Indeed, the art treasures assembled in Vienna in the Kunsthistorisches Museum, are one of the greatest and most venerable art collections of Europe; in wealth, excellence, and historical interest they compare only with those great collections, of old standing, the Louvre, the Prado, and the Vatican.
The Austrian collections came into existence through no conscious planning of any single individual. No premeditated, logical plan shaped their formation. They reflect the destiny, the tastes, the love of splendour of this race and, above all, its deep love and understanding of the arts.
Towards the end of the Middle Ages, the House of Habsburg, like other sovereign families, owned a considerable number of precious objects, goldsmiths’ work, vessels, illuminated manuscripts, and painted panels. But this property still had the character of the furnishings of a princely household, serving on occasion practical purposes. It was still ‘chattels’. Nobody as yet thought of it as of part of a ‘collection’.
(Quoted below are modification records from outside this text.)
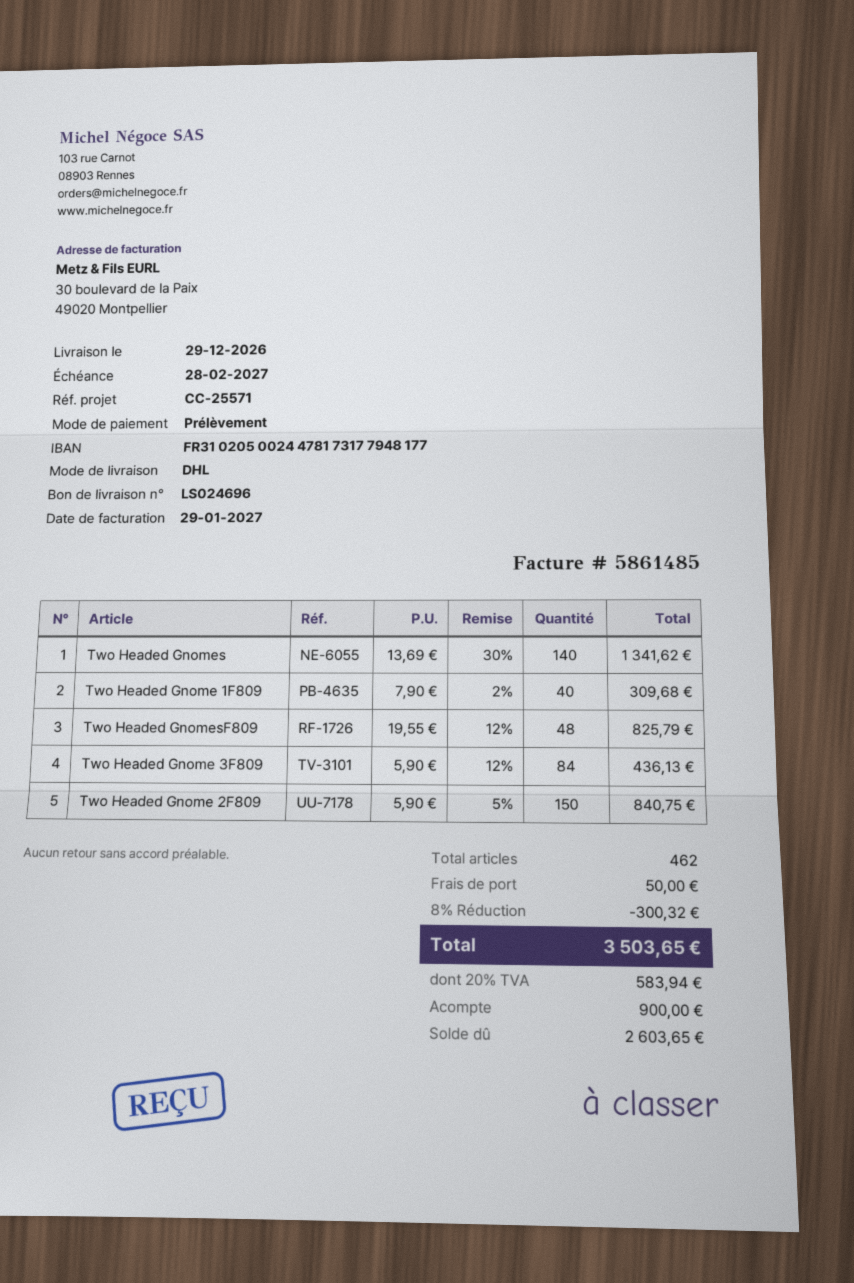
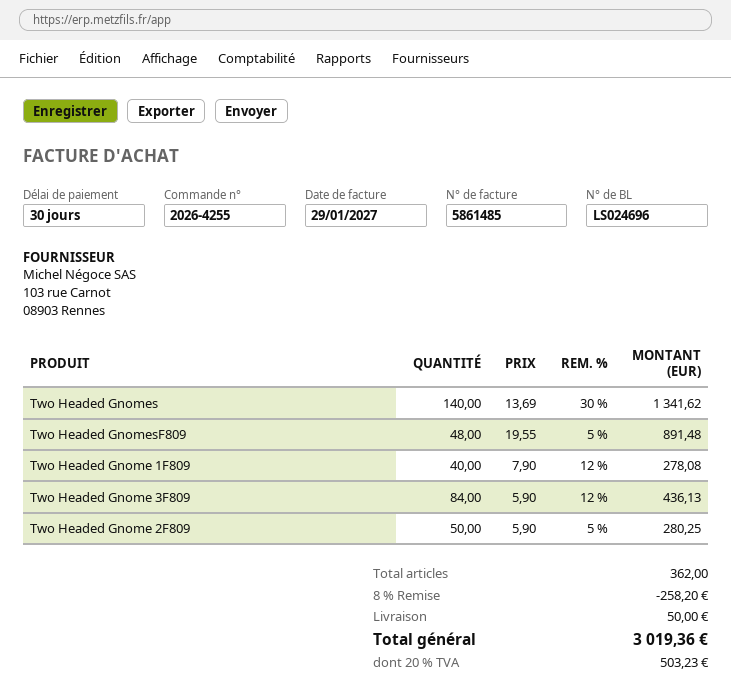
Two Headed Gnome 1F809: 40 x 7.90 - 2% = 309.68 -> 40 x 7.90 - 12% = 278.08
Two Headed GnomesF809: 48 x 19.55 - 12% = 825.79 -> 48 x 19.55 - 5% = 891.48
Two Headed Gnome 2F809: 150 x 5.90 - 5% = 840.75 -> 50 x 5.90 - 5% = 280.25
total quantity: 462 -> 362
discount: 8% = 300.32 -> 8% = 258.20
tax: 20% = 583.94 -> 20% = 503.23
total: 3503.65 -> 3019.36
It is only towards the middle of the sixteenth century, when the spirit of the Renaissance was permeating the countries north of the Alps, that the first signs of a new conception began to appear which in the course of time was to produce the most portentous consequences. Emperor Ferdinand I, the brother of Charles V, laid it down in his will that his precious things, vessels, sculptures, ornaments, and his ‘collection of pagan pennies’, that is, of Greek and Roman coins, should remain undivided, the property of the first-born of his House; he emphasized the great trouble he had taken in assembling this collection ‘which in such completeness could scarcely be found anywhere else’. It is significant that the word and the notion collection should have appeared for the first time in connection with objects from ancient Rome. Ferdinand’s will, creating an entail for the family treasures, thus became what could be styled ‘the charter’ of the future Imperial Collections.
On this occasion there are about 200 of the finest paintings from the Vienna Picture Gallery (two Holbeins; a wealth of works by Rubens and van Dyck; fifteen Titians including the early Madonna with the Cherries and the late Nymph and Shepherd) and a selection from the world famous collection of tapestries, a splendid group of renaissance bronzes for which again Vienna is noted, and a galaxy of jewellery and goldsmiths’ and silversmiths’ work from the former Imperial collections. Ivories, cameos, Greek and Roman antiquities, Italian illuminated manuscripts and some arms and armour from the renowned Imperial Armoury, complete the display.